ARTLANTICA - Across The Seven Seas
ARTLANTICA - Across The Seven Seas
SPV/Steamhammer
Style : US Power Metal
Origine : Etats-Unis
Sortie : 2013
Site Web : www.artlanticamusic.net
01. 2012 / 02. Devout / 03. Across The Seven Seas / 04. You're Still Away / 05. Ode To My Angel / 06. Fight For The Light / 07. Demon In My Mind / 08. Return Of The Pharaoh Pt.3 / 09. Heresy / 10. Nightmare Life / 11. Stormbringer (Deep Purple cover - Bonus track)

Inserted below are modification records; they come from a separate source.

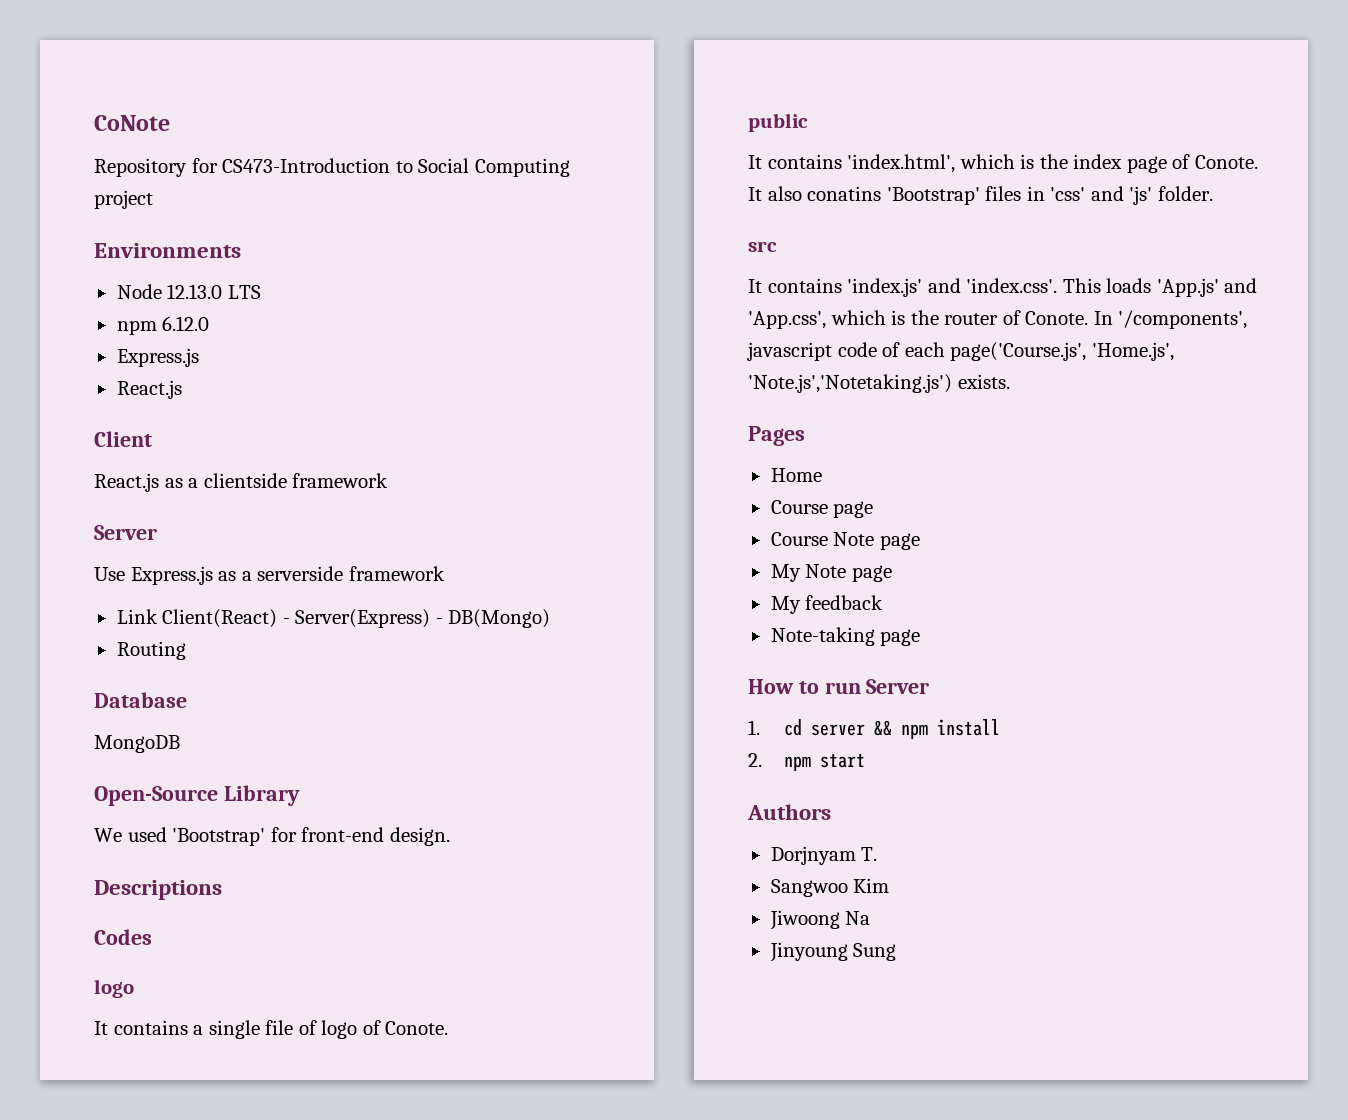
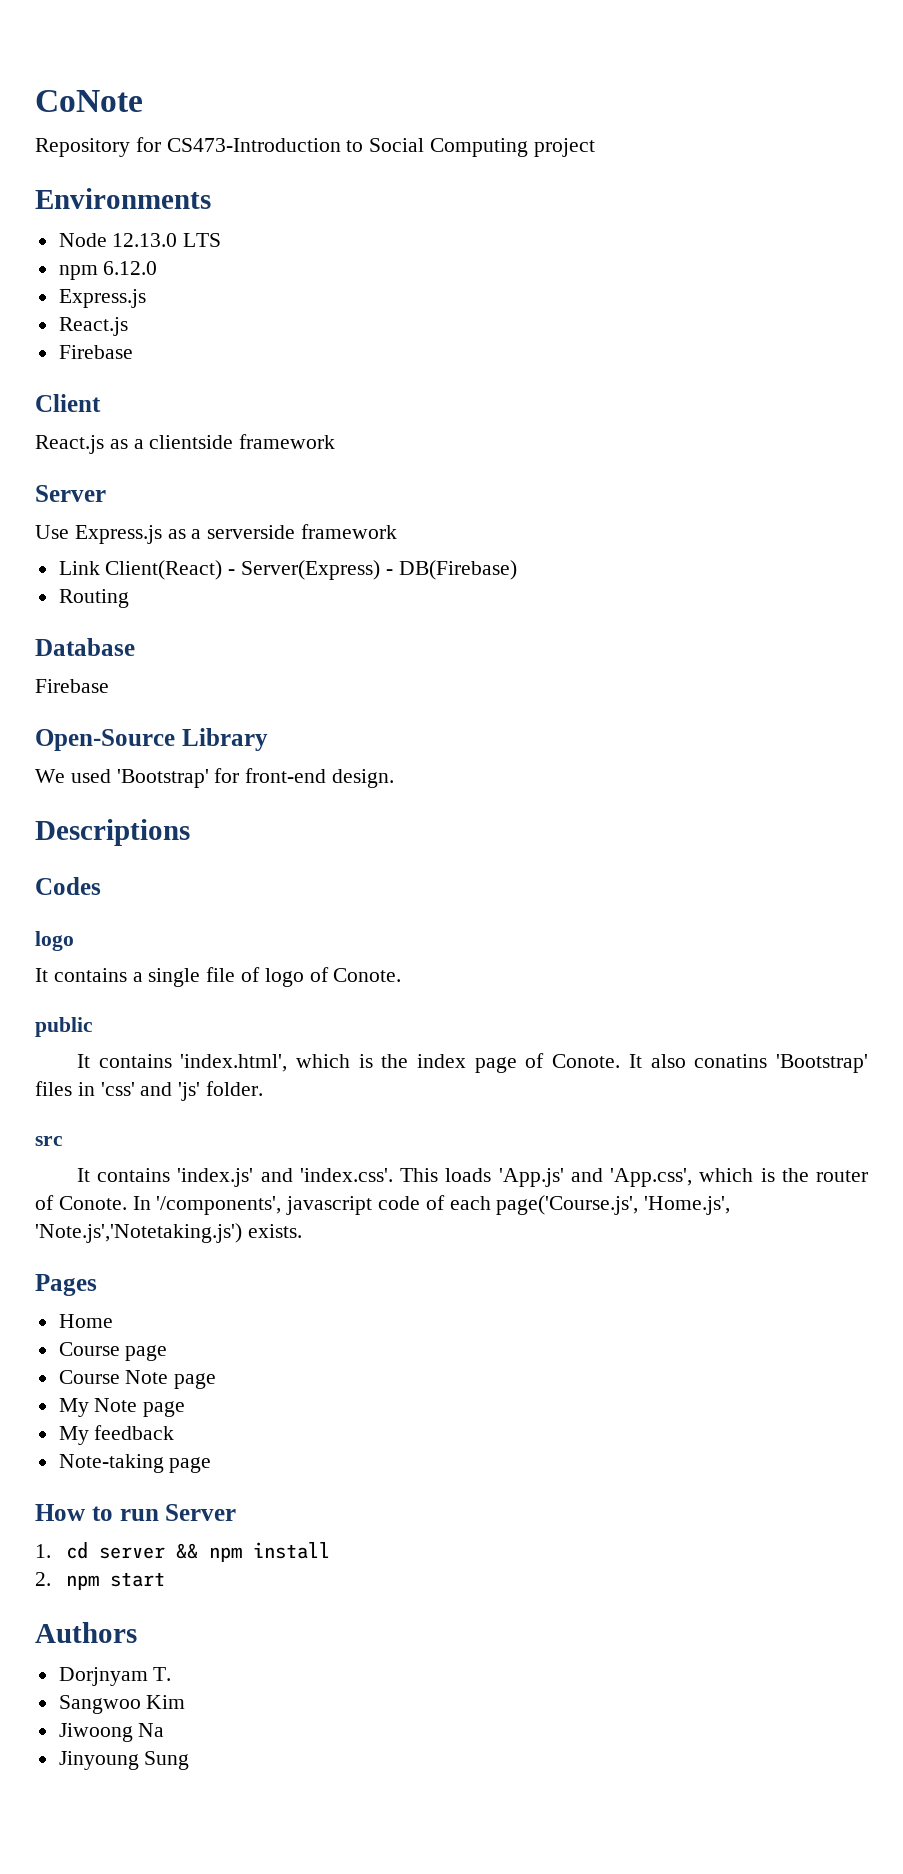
(182, 389) none -> [58,345,133,359] // Firebase
[448,609,551,628] DB(Mongo) -> [398,560,517,580] DB(Firebase)
[94,735,180,753] MongoDB -> [35,679,109,693] Firebase

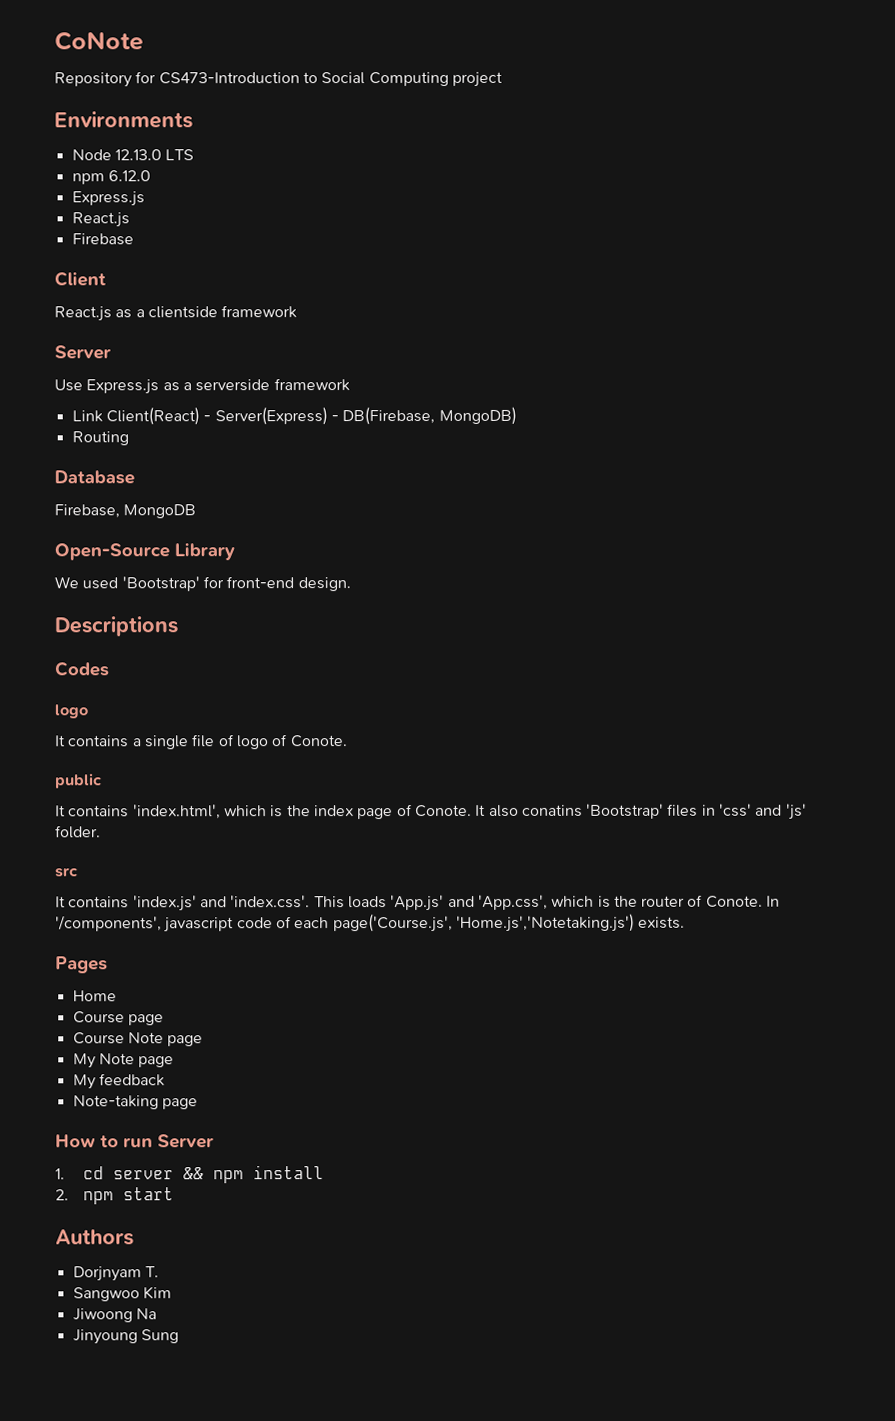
[398,560,517,580] DB(Firebase) -> [342,406,517,426] DB(Firebase, MongoDB)
[35,679,109,693] Firebase -> [54,504,197,519] Firebase, MongoDB
[644,1196,731,1215] [35,1223,242,1243] 'Home.js', 'Note.js','Notetaking.js') -> [455,913,635,932] 'Home.js','Notetaking.js')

ARTLANTICA, késaco ? Et bien c’est un nouveau groupe composé d’une brochette de musiciens au pédigrée long comme le bras. Au chant on retrouve John West, derrière les fûts John Macaluso, aux claviers Giuseppe "Mistheria" Iampieri" et aux guitares Roger Staffelbach auxquels se joignent en guest Chris Caffery aux guitares et Steve DiGiorgio à la basse. Tout démarre de façon plutôt prometteuse avec un "2012" qui envoie bien. Mais dès le second titre "Devout", on comprend que l’on a affaire à un groupe de Heavy Metal, très influencé par Yngwie MALMSTEEN, enfin le MALMSTEEN d’il y a 25 ans. Ce titre d’ailleurs étant limite plagiat à tous les niveaux (timbre de voix, mélodie vocale du couplet, le son de clavecin en intro, les nappes de synthés…). Et le solo /duel clavier / guitare renforce encore cet aspect. Et ce n’est pas le titre suivant qui va inverser cette tendance, tout y est encore très "Malmsteenien" comme le riff saccadé, les nappes de synthé, la voix… Franchement, à mon avis, mieux vaut se replonger dans les vieux albums du suédois que d’en écouter une imitation. Pour la ballade "Ode To My Angel", on sort un peu de l’ornière dans laquelle le groupe s’est embourbé musicalement mais le quatuor n’est pas grandement inspiré non plus. C’est bien interprété mais déjà entendu des milliers de fois. Ensuite on replonge dans le Metal suranné avec en prime quelques franches fautes de gout comme le passage parlé sur le titre "Fight For The Light", le son de clavier sur le refrain de "Demon In My Mind" ou encore le son de basse hyper synthétique lors du break de "You’re Still Away" pendant le solo. L’instrumental "Return Of The Pharaoh part 3" n’a pas grand intérêt mais il faut reconnaitre que même si les tentatives de virtuosité de la part des musiciens ne sont guère convaincantes, tout est maitrisé à la perfection. L’album se termine par une reprise de "Strombringer" (DEEP PURPLE version Coverdale) en titre bonus. Comment des musiciens aussi chevronnés n’ont-ils pas pu faire preuve d’une créativité qui les aurait éloigné de leur trop flagrante influence ? Tout est évidemment question de gout mais j’ose espérer que le groupe suivra plutôt la route aperçue lors de "2012", le morceau qui ouvre ce Across The Seven Seas, s’il veut surnager et passer un cap avec son prochain album.